* EXERCISE DIRECTIONS:
How many lines of the entries below contain the string "sfilter"? State the number alone.
--- RAW DATA Enclosed Below ---
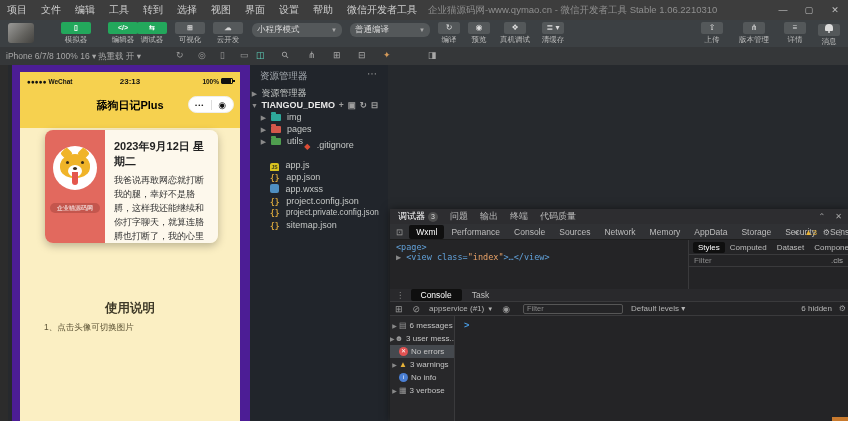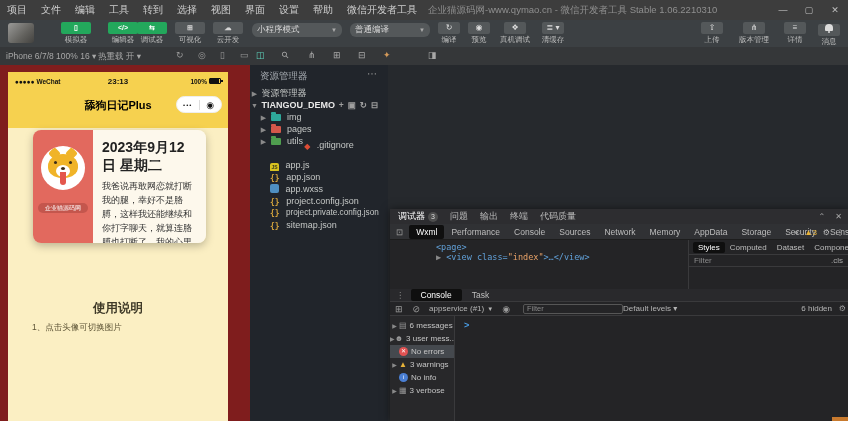--- a/index.html
+++ b/index.html
@@ -34,21 +34,21 @@
   .simbar { position:absolute; left:0; top:47px; width:848px; height:18px; background:#353739; color:#a8a8a8; font-size:8.5px; }
   .simbar .txt { position:absolute; top:4px; white-space:nowrap; }
   .sb-ico { position:absolute; top:3px; font-size:9px; color:#9a9a9a; }
   .ed-ico { position:absolute; top:3px; font-size:9px; color:#a8a8a8; }
   .ed-ico.active { color:#5fd3bc; }
   .ed-ico.hand { color:#d49a5a; }
 
   
   .main { position:absolute; left:0; top:65px; width:848px; height:356px; background:#26292d; }
   .left-strip { position:absolute; left:0; top:0; width:8px; height:356px; background:#2c2c2c; }
-  .sim-panel { position:absolute; left:0; top:0; width:250px; height:356px; background:#7f1d1d; }
+  .sim-panel { position:absolute; left:12px; top:0; width:250px; height:356px; background:#4c1d95; }
 
   
   .phone { position:absolute; left:8px; top:7px; width:220px; height:349px; background:#fbefc3; overflow:hidden; }
   .ph-top { position:absolute; left:0; top:0; width:220px; height:56px; background:#f6d14f; }
   .statusbar { position:absolute; left:0; top:0; width:220px; height:18px; display:flex; align-items:center; padding:0 7px; font-size:6.5px; font-weight:bold; color:#111; }
   .sb-time { position:absolute; left:0; right:0; text-align:center; font-size:8px; }
   .sb-batt { margin-left:auto; display:flex; align-items:center; gap:2px; }
   .batt { width:12px; height:6px; border:1px solid #111; border-radius:1px; position:relative; }
   .batt::before { content:""; position:absolute; left:0; top:0; width:9px; height:4px; background:#111; }
   .batt::after { content:""; position:absolute; right:-3px; top:1px; width:2px; height:2px; background:#111; }
@@ -66,21 +66,21 @@
   .dog-head { position:absolute; left:7px; top:8px; width:30px; height:24px; background:#f0b429; border-radius:50% 50% 45% 45%; }
   .dog-ear-l,.dog-ear-r { position:absolute; top:3px; width:9px; height:9px; background:#f0b429; border-radius:2px; transform:rotate(45deg); }
   .dog-ear-l { left:9px; } .dog-ear-r { right:9px; }
   .dog-eye-l,.dog-eye-r { position:absolute; top:15px; width:3px; height:3px; background:#3a2c1a; border-radius:50%; }
   .dog-eye-l { left:13px; } .dog-eye-r { right:13px; }
   .dog-muzzle { position:absolute; left:15px; top:19px; width:14px; height:12px; background:#fff; border-radius:50%; }
   .dog-nose { position:absolute; left:20px; top:21px; width:4px; height:3px; background:#3a2c1a; border-radius:50%; }
   .dog-tongue { position:absolute; left:19px; top:26px; width:6px; height:13px; background:#e4574d; border-radius:0 0 4px 4px; }
   .card-badge { position:absolute; left:5px; top:73px; width:50px; height:10px; background:#c4564d; border-radius:5px; color:#fff; font-size:6px; line-height:10px; text-align:center; white-space:nowrap; }
   .card-right { flex:1; background:#fdf8ec; padding:9px 8px 0 9px; }
-  .card-date { font-size:14px; font-weight:bold; color:#222; margin-bottom:5px; }
+  .card-date { font-size:11px; font-weight:bold; color:#222; margin-bottom:5px; }
   .card-text { font-size:9px; line-height:1.55; color:#333; }
 
   
   .ph-btns { position:absolute; left:30px; top:190px; width:170px; display:flex; gap:10px; }
   .ph-btn { flex:1; height:22px; background:#8ab88f; border-radius:5px; color:#fff; font-size:11px; font-weight:bold; text-align:center; line-height:22px; }
   .help-title { position:absolute; left:0; right:0; top:228px; text-align:center; font-size:12.5px; font-weight:bold; color:#3f3a28; }
   .help-item { position:absolute; left:24px; font-size:8.5px; color:#5c5335; white-space:nowrap; }
 
   
   .explorer { position:absolute; left:250px; top:0; width:138px; height:356px; background:#21252b; color:#c5c8c6; font-size:9px; }
@@ -104,40 +104,40 @@
   .dbg-wtab.on { color:#fff; }
   .dbg-badge { display:inline-block; min-width:10px; height:10px; background:#4d4d4d; border-radius:5px; color:#ddd; font-size:7px; line-height:10px; text-align:center; margin-left:3px; }
   .dbg-winctl { position:absolute; right:6px; top:0; display:flex; gap:10px; line-height:15px; color:#aaa; font-size:8px; }
   .dbg-tabrow { position:absolute; left:0; top:15px; width:458px; height:16px; background:#303134; display:flex; align-items:center; gap:0; font-size:8.5px; border-bottom:1px solid #1d1d1d; }
   .dbg-dock { padding:0 6px; color:#9a9a9a; }
   .dtab { padding:2px 7px; color:#bdbdbd; white-space:nowrap; }
   .dtab.on { background:#0f0f0f; color:#fff; border-radius:2px; }
   .dbg-tabrow-right { position:absolute; right:4px; top:0; height:16px; display:flex; align-items:center; gap:6px; font-size:8px; }
   .warn3 { color:#e8b339; }
   .dbg-content { position:absolute; left:0; top:31px; width:458px; height:49px; }
-  .wxml { position:absolute; left:0; top:0; width:298px; height:49px; padding:3px 0 0 6px; font-family:"DejaVu Sans Mono",monospace; font-size:8.5px; line-height:9.5px;margin-left:40px; }
+  .wxml { position:absolute; left:0; top:0; width:298px; height:49px; padding:3px 0 0 6px; font-family:"DejaVu Sans Mono",monospace; font-size:8.5px; line-height:9.5px; }
   .tag { color:#61a0d8; } .attrval { color:#e8a268; }
   .wx-arrow { color:#8a8a8a; }
   .stylespane { position:absolute; left:298px; top:0; width:160px; height:49px; border-left:1px solid #3a3a3c; }
   .stabs { display:flex; height:14px; align-items:center; gap:0; font-size:8px; padding-left:4px; white-space:nowrap; overflow:hidden; }
   .stab { padding:1px 5px; color:#bdbdbd; }
   .stab.on { background:#0f0f0f; color:#fff; border-radius:2px; }
   .sfilter { height:13px; border-top:1px solid #3a3a3c; border-bottom:1px solid #3a3a3c; display:flex; align-items:center; padding:0 5px; font-size:8px; color:#8a8a8a; }
   .sfilter .cls { margin-left:auto; color:#aaa; }
 
   .ctabs { position:absolute; left:0; top:80px; width:458px; height:13px; background:#29292c; border-bottom:1px solid #3a3a3c; display:flex; align-items:center; font-size:8.5px; }
   .ckebab { padding:0 6px; color:#8a8a8a; }
   .ctab { padding:1px 10px; }
   .ctab.on { background:#0f0f0f; color:#fff; border-radius:2px; }
   .ctoolbar { position:absolute; left:0; top:93px; width:458px; height:14px; border-bottom:1px solid #3a3a3c; display:flex; align-items:center; font-size:8px; color:#b5b5b5; }
   .cti { padding:0 5px; color:#9a9a9a; font-size:9px; }
   .ctx-select { display:flex; align-items:center; gap:3px; padding:0 4px; }
   .cfilter { width:100px; height:10px; margin-left:8px; background:#242426; border:1px solid #565656; border-radius:2px; color:#ccc; font-size:7.5px; padding:0 3px; outline:none; }
   .cfilter::placeholder { color:#8a8a8a; }
-  .clevels { color:#b5b5b5; }
+  .clevels { margin-left:8px; color:#b5b5b5; }
   .chidden { position:absolute; right:16px; color:#b5b5b5; }
   .cgear { position:absolute; right:2px; color:#9a9a9a; }
   .cbody { position:absolute; left:0; top:107px; width:458px; height:105px; }
   .csidebar { position:absolute; left:0; top:0; width:65px; height:105px; background:#28282a; border-right:1px solid #3a3a3c; padding-top:3px; }
   .crow { height:13px; display:flex; align-items:center; font-size:8px; color:#c5c5c5; white-space:nowrap; overflow:hidden; }
   .crow .exparrow { width:9px; text-align:center; color:#8a8a8a; font-size:6px; }
   .crow.sel { background:#45494e; }
   .ci { display:inline-block; width:9px; height:9px; border-radius:50%; margin-right:3px; flex:none; font-size:6px; line-height:9px; text-align:center; color:#fff; }
   .ci-err { background:#e05252; } .ci-info { background:#4a7fd4; }
   .ci-glyph { margin-right:3px; font-size:8px; color:#9a9a9a; flex:none; }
--- End of Enclosed RAW DATA ---
* RESULT OF THIS EXERCISE:
2